Author:Neal Stephenson

He’d been swinging the big stick—the gada—almost from Day One. Usually translated into English as “mace,” this was a rock weighing as much as a hundred pounds, but usually less, on a long frail-looking handle. Some of the ones here looked like artifacts from the Paleolithic section of a museum, others had been fabricated ten minutes ago out of rebar and concrete. There was nothing to object to in Laks’s working out with these, as long as he did it safely; it was the Indian equivalent of standing in the corner of an LA Fitness doing dumbbell curls.

Gada could also be translated as something like “club” or “large stick.” The diminutive form of the word, gatka, denoted a smaller stick, unweighted, just a piece of bamboo or rattan maybe a meter long. Maybe longer, maybe shorter—it didn’t pay, in stick-based martial arts, to be pedantic about the exact length.

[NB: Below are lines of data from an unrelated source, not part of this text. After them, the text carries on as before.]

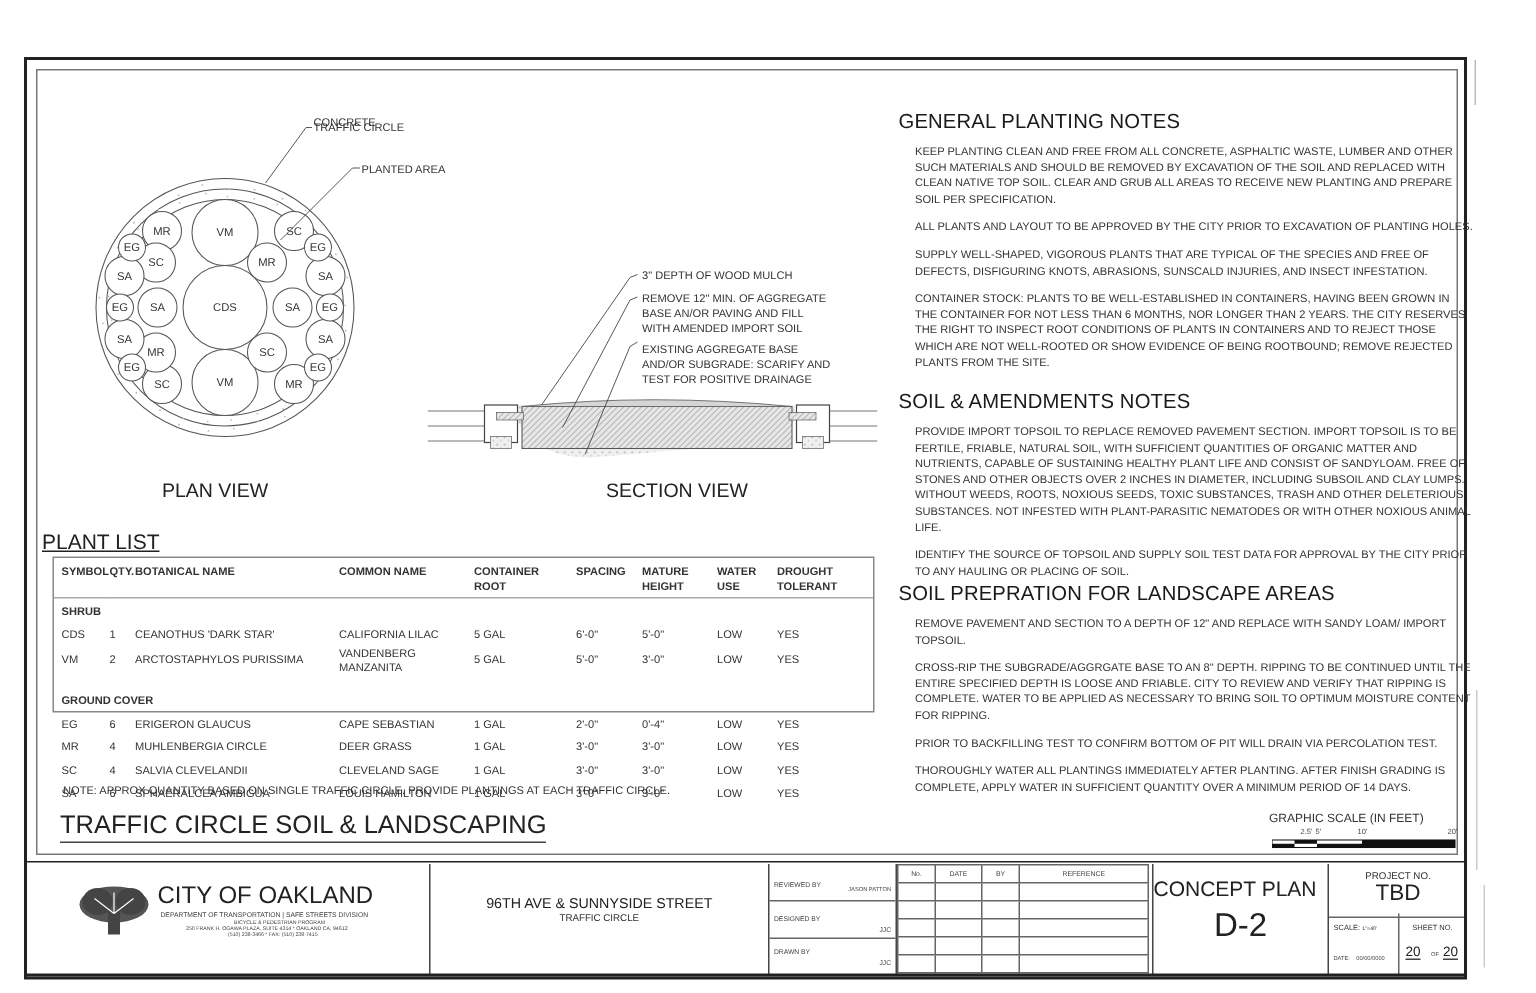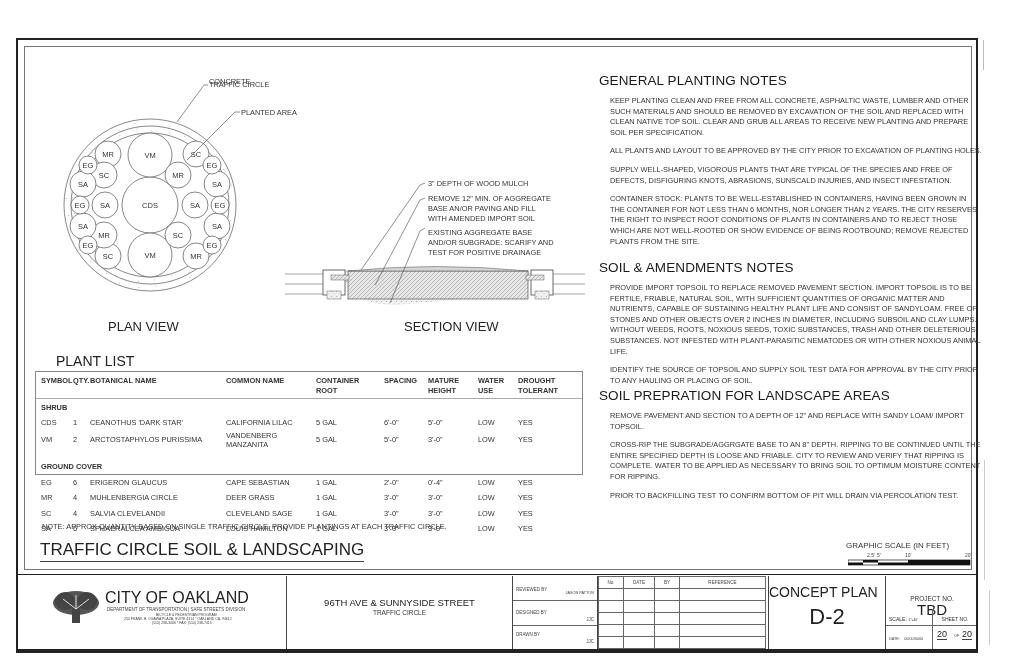"PLANT LIST" .plant-title { left: 56px -> 28px; text-decoration: none -> underline }
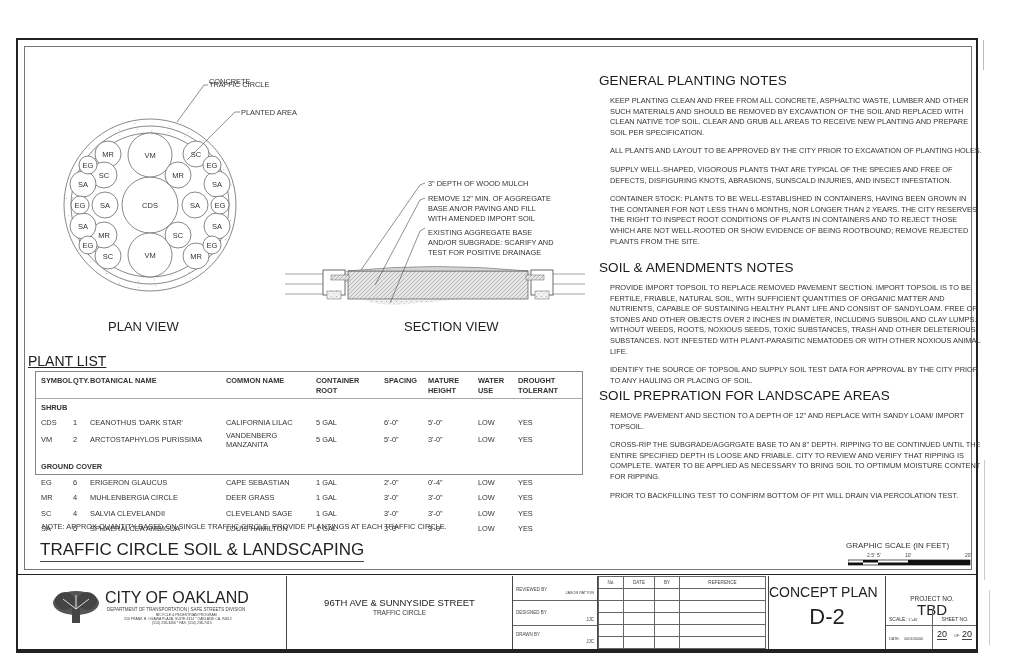"THOROUGHLY WATER ALL PLANTINGS" p.note-p { html: none -> <p>THOROUGHLY WATER ALL PLANTINGS IMMEDIATELY AFTER PLANTING. AFTER FINISH GRADING IS COMPLETE, APPLY WATER IN SUFFICIENT QUANTITY OVER A MINIMUM PERIOD OF 14 DAYS.</p> }
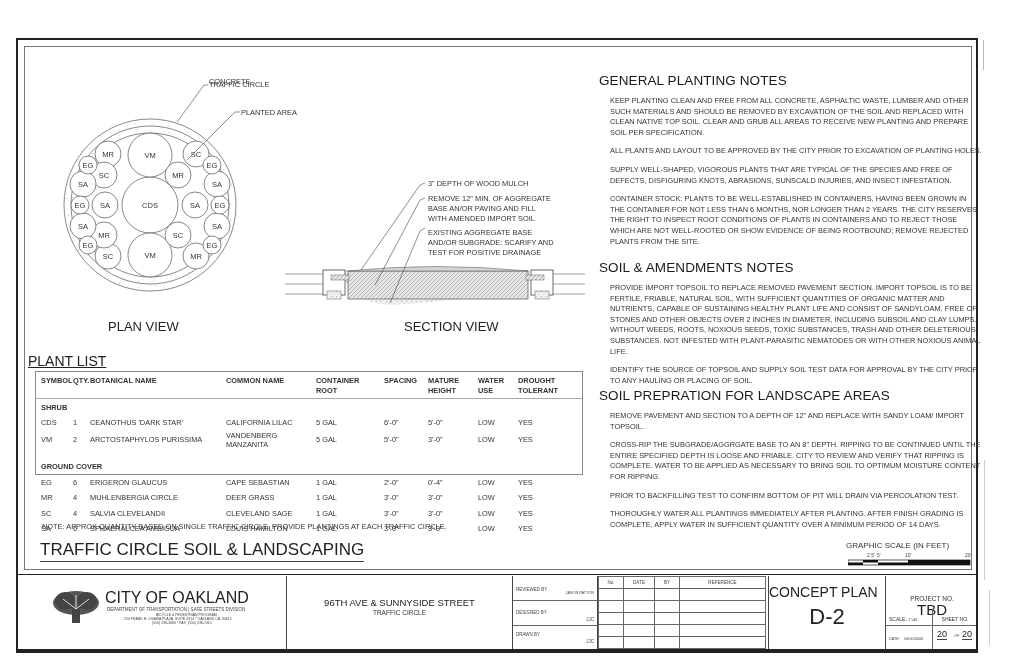"TBD" div { top: 16px -> 2px }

Some thought of this as a mere standin or practice implement for a sword. And indeed, senior practitioners of gatka, as this martial art was called, could be seen practicing with actual swords. But at the end of the day the name of the martial art was literally “Stick” and its students spent most of their time swinging blunt bamboo, not sharp steel. While acknowledging the romance and charisma of swords, Laks had always been perfectly content with stickwork, seeing it as something that might actually be useful in a practical situation—a junkie fight in downtown Vancouver, say. He had learned gatka from a very good teacher in Richmond (though with the perspective of seven thousand miles’ distance he had twigged to the fact that this man was an outlier who, here, might have been viewed as eccentric or insane—sometimes there was a reason why people emigrated—but he’d been a great teacher for Laks)。 As a boy he had practiced it with pine branches up in the Rockies while killing time along high tributaries of the Fraser and the Columbia, waiting for his father to show up and fetch him. He had even practiced it in his Marriott and Radisson and Wyndham rooms here in Amritsar, with curtains drawn.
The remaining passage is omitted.